Worked Through Two Cooling Events
The system has been used twice this summer, in June and again in July, and has kept nearly 1,900 processors online throughout both thermal events. Purdue says it believes this is the first time this strategy has been used to manage a data center cooling failure.
“This is the first I’ve heard of it being used at this scale,” said Mike Shuey, high-performance computing systems manager at Purdue. “The cluster runs a bit slower when we put it in power saving mode. But we can keep it running, and we don’t lose any work.”
That’s an important priority in research computing centers, where jobs can run for weeks or months. “Whenever you shut down a cluster, you kill a process that’s running,” said Shuey. “A full shutdown of one of our systems can mean the loss of 2 million to 3 million CPU hours. I needed a middle lever between opening the doors and turning on fans and shutting stuff down.”
Cooling Two Large Clusters
The system was used in a 7,500 square foot server room housing two large clusters totalling nearly 2,000 nodes. One cluster is cooled using a chilled water system and conventional computer room air conditioner units (CRACs) around the perimeter of the floor, while the second cluster employs Coolcentric rear-door heat exchanger units.

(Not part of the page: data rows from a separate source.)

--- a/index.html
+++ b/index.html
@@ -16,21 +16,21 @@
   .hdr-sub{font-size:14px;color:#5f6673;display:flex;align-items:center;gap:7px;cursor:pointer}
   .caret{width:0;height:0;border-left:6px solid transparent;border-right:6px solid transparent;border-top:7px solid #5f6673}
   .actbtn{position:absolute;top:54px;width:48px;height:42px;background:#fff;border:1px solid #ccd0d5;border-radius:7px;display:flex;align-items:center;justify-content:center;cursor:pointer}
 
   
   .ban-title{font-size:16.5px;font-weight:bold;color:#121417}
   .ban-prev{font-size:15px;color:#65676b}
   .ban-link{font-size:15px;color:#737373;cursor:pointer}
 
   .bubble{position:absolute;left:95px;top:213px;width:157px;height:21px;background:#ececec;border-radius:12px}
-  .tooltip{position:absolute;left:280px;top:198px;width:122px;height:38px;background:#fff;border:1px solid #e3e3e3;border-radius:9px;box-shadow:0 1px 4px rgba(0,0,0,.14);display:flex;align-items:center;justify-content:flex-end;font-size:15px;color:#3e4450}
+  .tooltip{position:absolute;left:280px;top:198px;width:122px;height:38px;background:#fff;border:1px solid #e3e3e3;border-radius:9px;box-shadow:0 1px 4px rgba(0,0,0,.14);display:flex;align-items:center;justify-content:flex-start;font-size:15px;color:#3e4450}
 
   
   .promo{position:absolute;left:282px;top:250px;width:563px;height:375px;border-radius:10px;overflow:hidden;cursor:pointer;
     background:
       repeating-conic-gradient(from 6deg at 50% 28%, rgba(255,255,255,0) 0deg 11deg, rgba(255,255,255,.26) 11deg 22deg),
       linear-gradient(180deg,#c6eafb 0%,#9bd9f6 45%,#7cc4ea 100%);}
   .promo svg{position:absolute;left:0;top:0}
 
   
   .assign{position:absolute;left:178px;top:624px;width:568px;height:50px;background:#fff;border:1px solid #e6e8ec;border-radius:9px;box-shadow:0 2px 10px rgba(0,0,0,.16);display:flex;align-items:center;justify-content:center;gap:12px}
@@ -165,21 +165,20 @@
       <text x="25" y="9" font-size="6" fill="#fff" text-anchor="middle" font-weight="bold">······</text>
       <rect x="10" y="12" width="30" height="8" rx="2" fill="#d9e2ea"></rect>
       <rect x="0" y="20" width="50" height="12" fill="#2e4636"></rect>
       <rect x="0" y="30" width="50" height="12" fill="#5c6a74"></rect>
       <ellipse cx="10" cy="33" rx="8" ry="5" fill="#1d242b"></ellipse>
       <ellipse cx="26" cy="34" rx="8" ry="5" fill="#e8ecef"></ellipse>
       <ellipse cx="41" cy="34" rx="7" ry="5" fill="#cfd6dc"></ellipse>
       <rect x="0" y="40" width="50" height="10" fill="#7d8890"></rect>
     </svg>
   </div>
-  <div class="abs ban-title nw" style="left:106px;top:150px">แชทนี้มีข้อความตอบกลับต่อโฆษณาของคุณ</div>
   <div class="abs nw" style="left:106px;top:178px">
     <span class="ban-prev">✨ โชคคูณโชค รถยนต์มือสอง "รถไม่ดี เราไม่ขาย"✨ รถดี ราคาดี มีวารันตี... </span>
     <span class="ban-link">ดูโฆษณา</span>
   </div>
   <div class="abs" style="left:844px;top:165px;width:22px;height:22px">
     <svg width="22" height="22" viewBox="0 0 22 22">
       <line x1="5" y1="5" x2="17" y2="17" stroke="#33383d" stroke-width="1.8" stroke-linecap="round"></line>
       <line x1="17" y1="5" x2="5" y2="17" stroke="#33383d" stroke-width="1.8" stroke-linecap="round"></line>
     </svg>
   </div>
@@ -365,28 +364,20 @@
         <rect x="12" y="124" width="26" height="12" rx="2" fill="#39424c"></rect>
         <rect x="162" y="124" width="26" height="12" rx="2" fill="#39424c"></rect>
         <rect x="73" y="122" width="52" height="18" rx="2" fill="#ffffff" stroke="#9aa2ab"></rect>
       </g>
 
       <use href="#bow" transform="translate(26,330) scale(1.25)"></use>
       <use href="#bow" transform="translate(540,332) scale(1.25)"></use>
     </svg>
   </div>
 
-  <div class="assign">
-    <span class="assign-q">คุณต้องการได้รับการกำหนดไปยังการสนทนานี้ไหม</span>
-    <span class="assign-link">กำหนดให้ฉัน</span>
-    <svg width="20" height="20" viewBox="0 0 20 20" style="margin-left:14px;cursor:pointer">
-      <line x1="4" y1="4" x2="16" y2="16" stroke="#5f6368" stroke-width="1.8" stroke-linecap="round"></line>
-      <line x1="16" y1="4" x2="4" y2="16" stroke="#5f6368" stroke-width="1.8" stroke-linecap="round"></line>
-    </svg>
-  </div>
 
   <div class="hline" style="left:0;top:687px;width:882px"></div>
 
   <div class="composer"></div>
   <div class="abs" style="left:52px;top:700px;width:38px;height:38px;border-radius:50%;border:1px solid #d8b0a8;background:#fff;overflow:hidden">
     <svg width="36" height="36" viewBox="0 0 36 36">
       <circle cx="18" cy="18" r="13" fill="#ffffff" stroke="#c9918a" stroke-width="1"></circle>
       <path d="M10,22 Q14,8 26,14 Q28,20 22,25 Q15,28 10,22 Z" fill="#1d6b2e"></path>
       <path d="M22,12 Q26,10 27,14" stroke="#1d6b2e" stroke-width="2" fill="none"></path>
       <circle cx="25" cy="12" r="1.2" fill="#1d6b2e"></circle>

The center taps the university’s central chiller plant, which typically delivers water at about 50 degrees F, and the data center normally operates at about 70 degrees F.

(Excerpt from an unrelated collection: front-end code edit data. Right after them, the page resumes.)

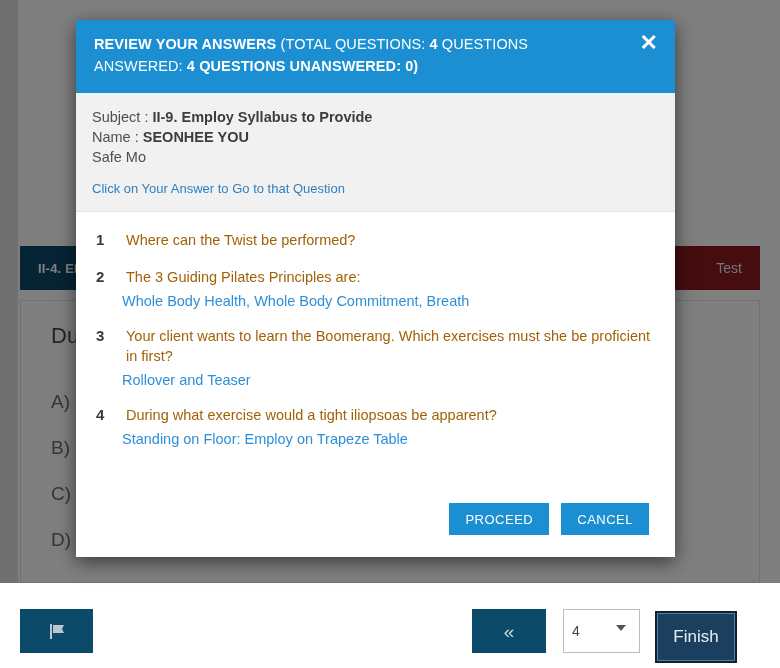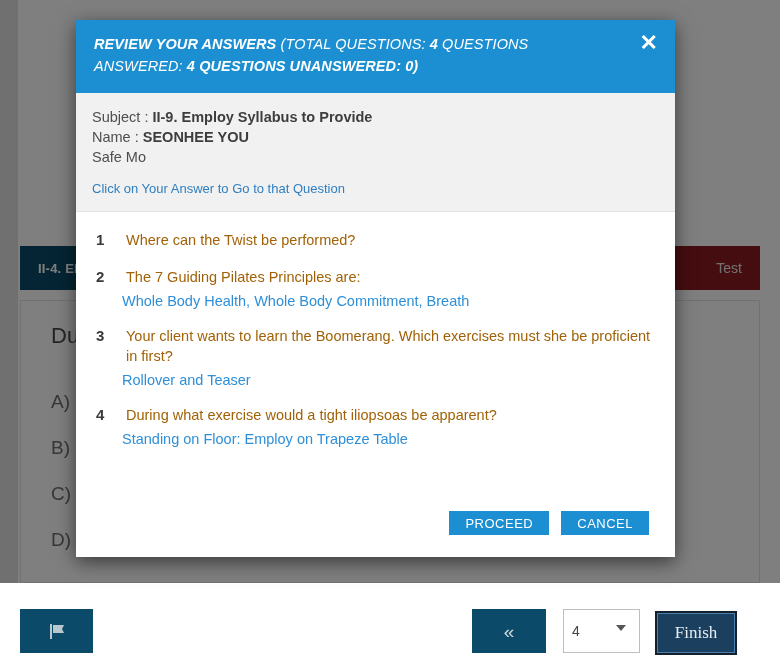--- a/index.html
+++ b/index.html
@@ -86,26 +86,26 @@
   }
   .qselect-caret {
     position: absolute; left: 616px; top: 42px;
     width: 0; height: 0; pointer-events: none;
     border-left: 5px solid transparent;
     border-right: 5px solid transparent;
     border-top: 6px solid #555;
   }
   .finish-btn {
     position: absolute; left: 657px; top: 613px;
-    width: 78px; height: 40px;
+    width: 78px; height: 48px;
     background: #1b3f5e; color: #e6eef4;
     border: 1px solid #4a80b0;
     outline: 2px solid #16202b; outline-offset: 0px;
     font-size: 17px; cursor: pointer;
-    font-family: Liberation Serif, serif;
+    font-family: Liberation Sans, sans-serif;
   }
 
   
   #overlay {
     position: absolute; left: 0; top: 0; width: 780px; height: 583px;
     background: rgba(0,0,0,0.50);
   }
   #overlay-strip {
     position: absolute; left: 0; top: 0; width: 18px; height: 583px;
     background: rgba(0,0,0,0.10);
@@ -122,21 +122,20 @@
     position: relative;
     background: #1b8fd1;
     color: #ffffff;
     padding: 13px 20px 16px 18px;
     min-height: 73px;
   }
   .modal-header .htext {
     font-size: 14.5px; line-height: 22px;
     letter-spacing: .1px;
     padding-right: 40px;
-    font-style: italic;
   }
   .htext .b { font-weight: bold; }
   .htext .n { font-weight: normal; }
   .modal-close {
     position: absolute; right: 17px; top: 12px;
     background: transparent; border: none; color: #ffffff;
     font-size: 22px; font-weight: bold; line-height: 1;
     cursor: pointer; padding: 0;
     font-family: "Liberation Sans", sans-serif;
   }
@@ -166,21 +165,21 @@
     margin-top: 6px; margin-left: 26px;
     font-size: 14.5px; color: #2e8fd8; cursor: pointer;
   }
   .modal-footer {
     position: absolute; left: 0; right: 0; bottom: 0;
     padding: 0 26px 22px 0;
     display: flex; justify-content: flex-end; gap: 12px;
   }
   .mbtn {
     background: #1b8fd1; color: #ffffff; border: none;
-    padding: 0 16px; height: 24px; min-width: 70px;
+    padding: 0 16px; height: 32px; min-width: 70px;
     font-size: 13px; letter-spacing: .5px; cursor: pointer;
     font-family: "Liberation Sans", sans-serif;
   }
 </style>
 </head>
 <body>
 
 <div id="page">
 
   <div class="bg-sidestrip"></div>
@@ -269,21 +268,21 @@
     <div class="q-row">
       <div class="q-top">
         <span class="q-num">1</span>
         <span class="q-text">Where can the Twist be performed?</span>
       </div>
     </div>
 
     <div class="q-row">
       <div class="q-top">
         <span class="q-num">2</span>
-        <span class="q-text">The 7 Guiding Pilates Principles are:</span>
+        <span class="q-text">The 3 Guiding Pilates Principles are:</span>
       </div>
       <div class="q-ans">Whole Body Health, Whole Body Commitment, Breath</div>
     </div>
 
     <div class="q-row">
       <div class="q-top">
         <span class="q-num">3</span>
         <span class="q-text">Your client wants to learn the Boomerang. Which exercises must she be proficient in first?</span>
       </div>
       <div class="q-ans">Rollover and Teaser</div>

In June the cooling plant sent an alert warning of an outage. The data center began to heat up, threatening a “thermal runaway” in which temperatures soar out of control and equipment must be turned off. Instead, the Purdue staff was able to invoke Finnegan’s program, reducing the heat generated by the servers and stabilizing the temperature.
In July a second cooling loss occurred near midnight, and the power saving system was invoked remotely to manage through the event.
Purdue says its power saving mode can reduce power usage by 10 to 35 percent, with the largest benefits available in AMD systems. The software employs the Linux kernel’s Frequency Scaling driver, and was written for RedHat Enterprise Linux 5.0.
Purdue is now making the procedure available to other institutions and corporations on the Folio Direct website for $250.
“The program includes all of the notes on the implementation, so a datacenter manager can see the implementation from someone who has brought the process into production,” Shuey says. “We’re offering it to other organizations so they don’t have to do all of the discovery in-house. Everybody faces the same sorts of concerns, especially in older facilities and in the not-for-profit sector.”